— Work instruction —
I need the entries printed again word for word, without the images.

— Input data —
════════════════

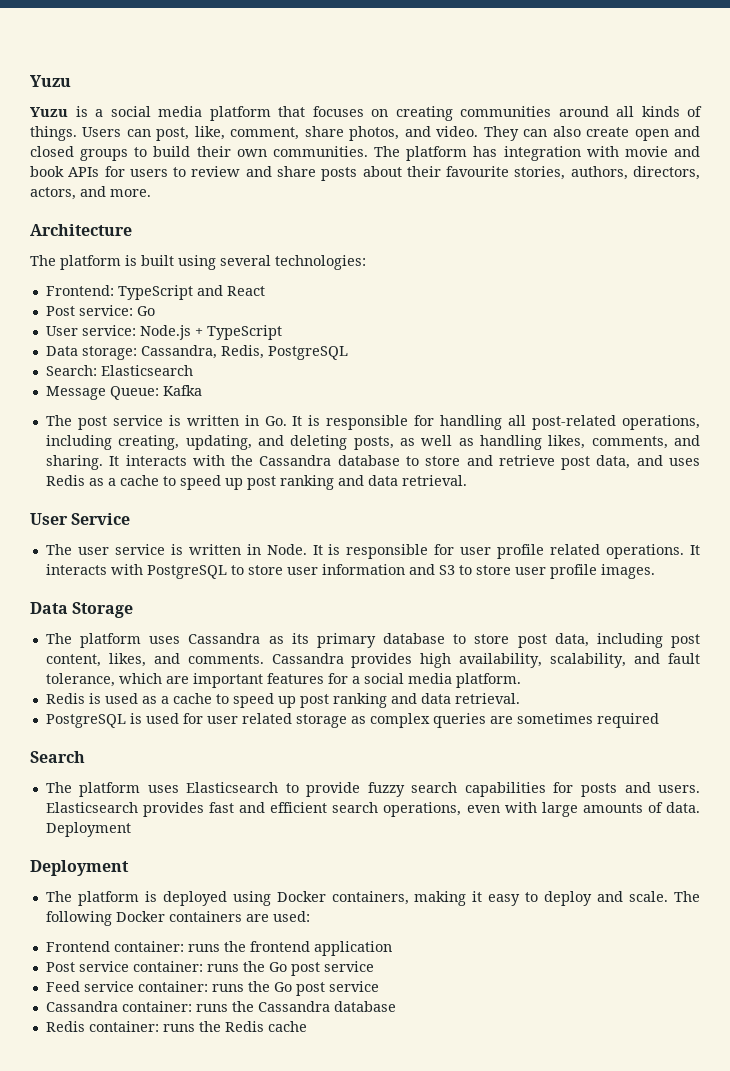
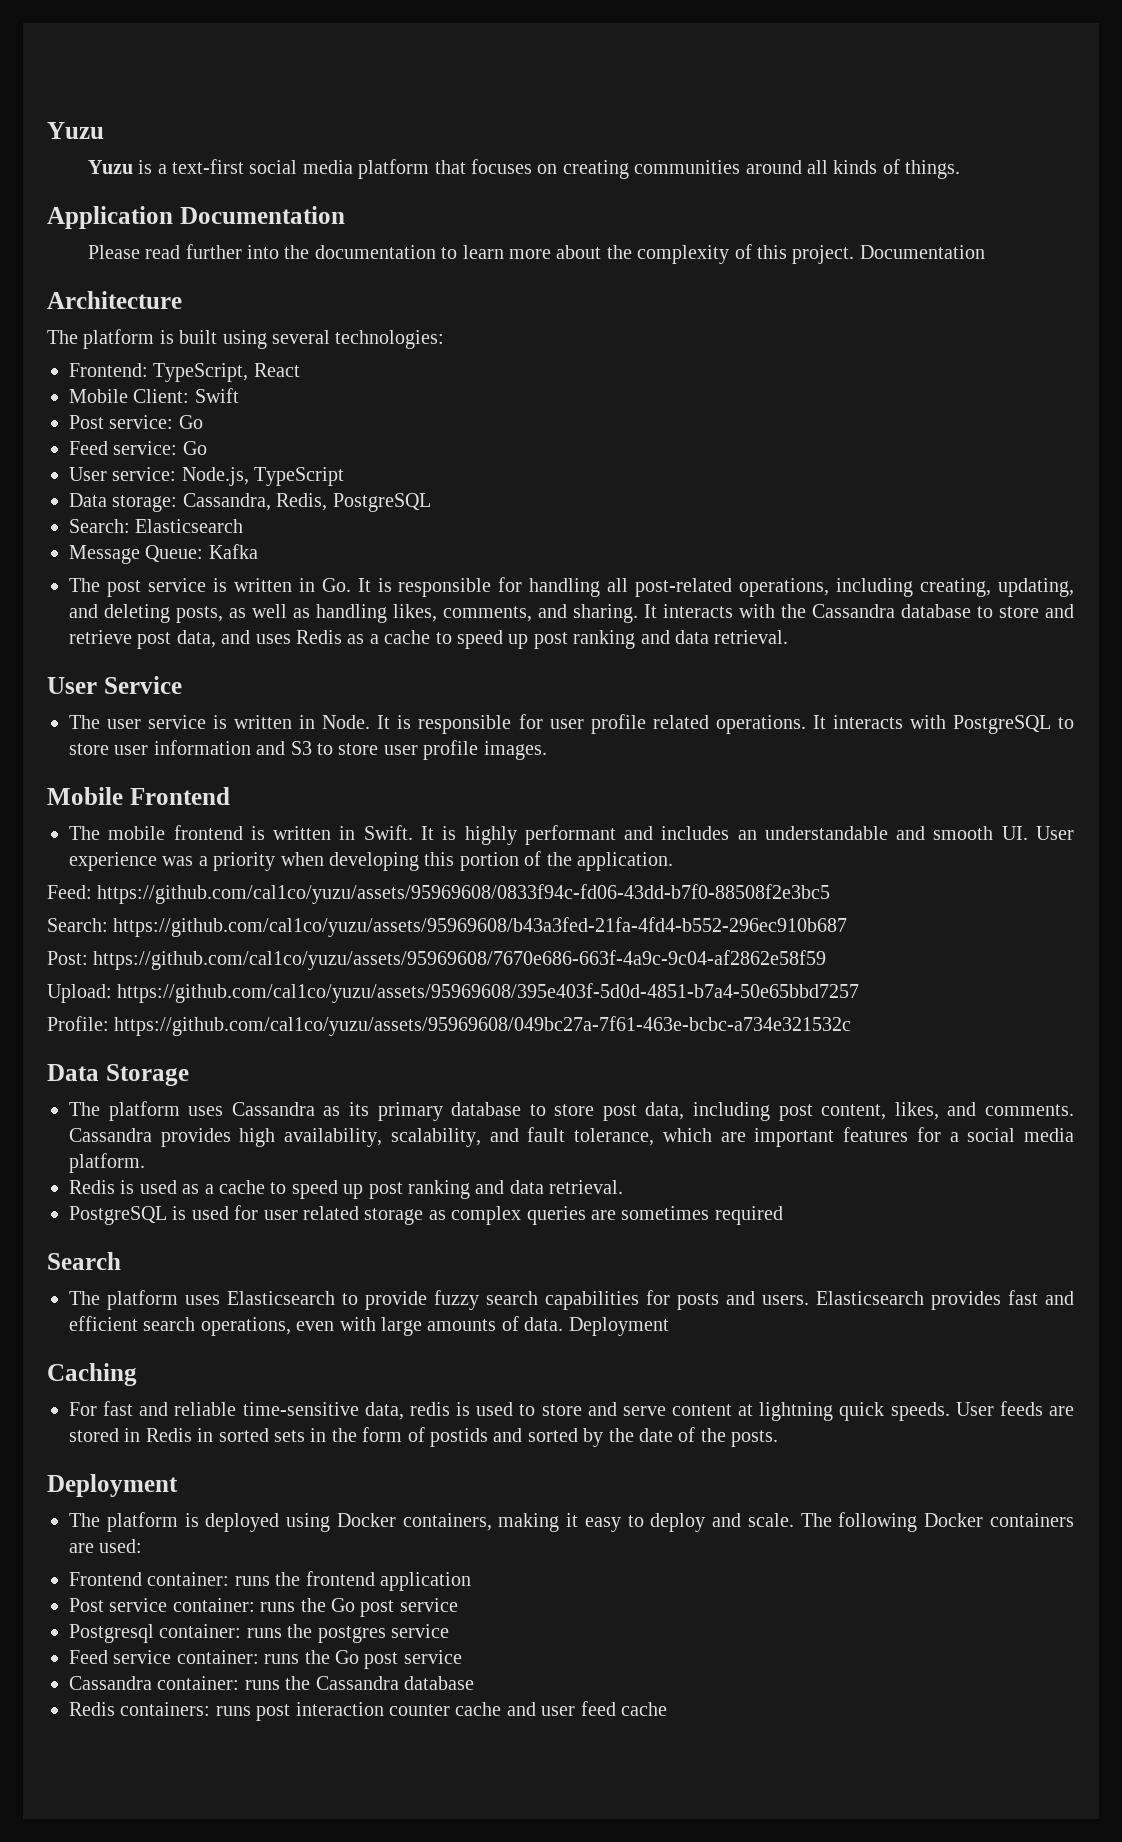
- Yuzu is a social media platform that focuses on creating communities around all kinds of things. Users can post, like, comment, share photos, and video. They can also create open and closed groups to build their own communities. The platform has integration with movie and book APIs for users to review and share posts about their favourite stories, authors, directors, actors, and more.
+ Yuzu is a text-first social media platform that focuses on creating communities around all kinds of things.
+ Application Documentation
+ Please read further into the documentation to learn more about the complexity of this project. Documentation
- Frontend: TypeScript and React
+ Frontend: TypeScript, React
+ Mobile Client: Swift
+ Feed service: Go
- User service: Node.js + TypeScript
+ User service: Node.js, TypeScript
+ Mobile Frontend
+ The mobile frontend is written in Swift. It is highly performant and includes an understandable and smooth UI. User experience was a priority when developing this portion of the application.
+ Feed: https://github.com/cal1co/yuzu/assets/95969608/0833f94c-fd06-43dd-b7f0-88508f2e3bc5
+ Search: https://github.com/cal1co/yuzu/assets/95969608/b43a3fed-21fa-4fd4-b552-296ec910b687
+ Post: https://github.com/cal1co/yuzu/assets/95969608/7670e686-663f-4a9c-9c04-af2862e58f59
+ Upload: https://github.com/cal1co/yuzu/assets/95969608/395e403f-5d0d-4851-b7a4-50e65bbd7257
+ Profile: https://github.com/cal1co/yuzu/assets/95969608/049bc27a-7f61-463e-bcbc-a734e321532c
+ Caching
+ For fast and reliable time-sensitive data, redis is used to store and serve content at lightning quick speeds. User feeds are stored in Redis in sorted sets in the form of postids and sorted by the date of the posts.
+ Postgresql container: runs the postgres service
- Redis container: runs the Redis cache
+ Redis containers: runs post interaction counter cache and user feed cache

════════════════

— Task answer —
- Yuzu is a social media platform that focuses on creating communities around all kinds of things. Users can post, like, comment, share photos, and video. They can also create open and closed groups to build their own communities. The platform has integration with movie and book APIs for users to review and share posts about their favourite stories, authors, directors, actors, and more.
+ Yuzu is a text-first social media platform that focuses on creating communities around all kinds of things.
+ Application Documentation
+ Please read further into the documentation to learn more about the complexity of this project. Documentation
- Frontend: TypeScript and React
+ Frontend: TypeScript, React
+ Mobile Client: Swift
+ Feed service: Go
- User service: Node.js + TypeScript
+ User service: Node.js, TypeScript
+ Mobile Frontend
+ The mobile frontend is written in Swift. It is highly performant and includes an understandable and smooth UI. User experience was a priority when developing this portion of the application.
+ Feed: https://github.com/cal1co/yuzu/assets/95969608/0833f94c-fd06-43dd-b7f0-88508f2e3bc5
+ Search: https://github.com/cal1co/yuzu/assets/95969608/b43a3fed-21fa-4fd4-b552-296ec910b687
+ Post: https://github.com/cal1co/yuzu/assets/95969608/7670e686-663f-4a9c-9c04-af2862e58f59
+ Upload: https://github.com/cal1co/yuzu/assets/95969608/395e403f-5d0d-4851-b7a4-50e65bbd7257
+ Profile: https://github.com/cal1co/yuzu/assets/95969608/049bc27a-7f61-463e-bcbc-a734e321532c
+ Caching
+ For fast and reliable time-sensitive data, redis is used to store and serve content at lightning quick speeds. User feeds are stored in Redis in sorted sets in the form of postids and sorted by the date of the posts.
+ Postgresql container: runs the postgres service
- Redis container: runs the Redis cache
+ Redis containers: runs post interaction counter cache and user feed cache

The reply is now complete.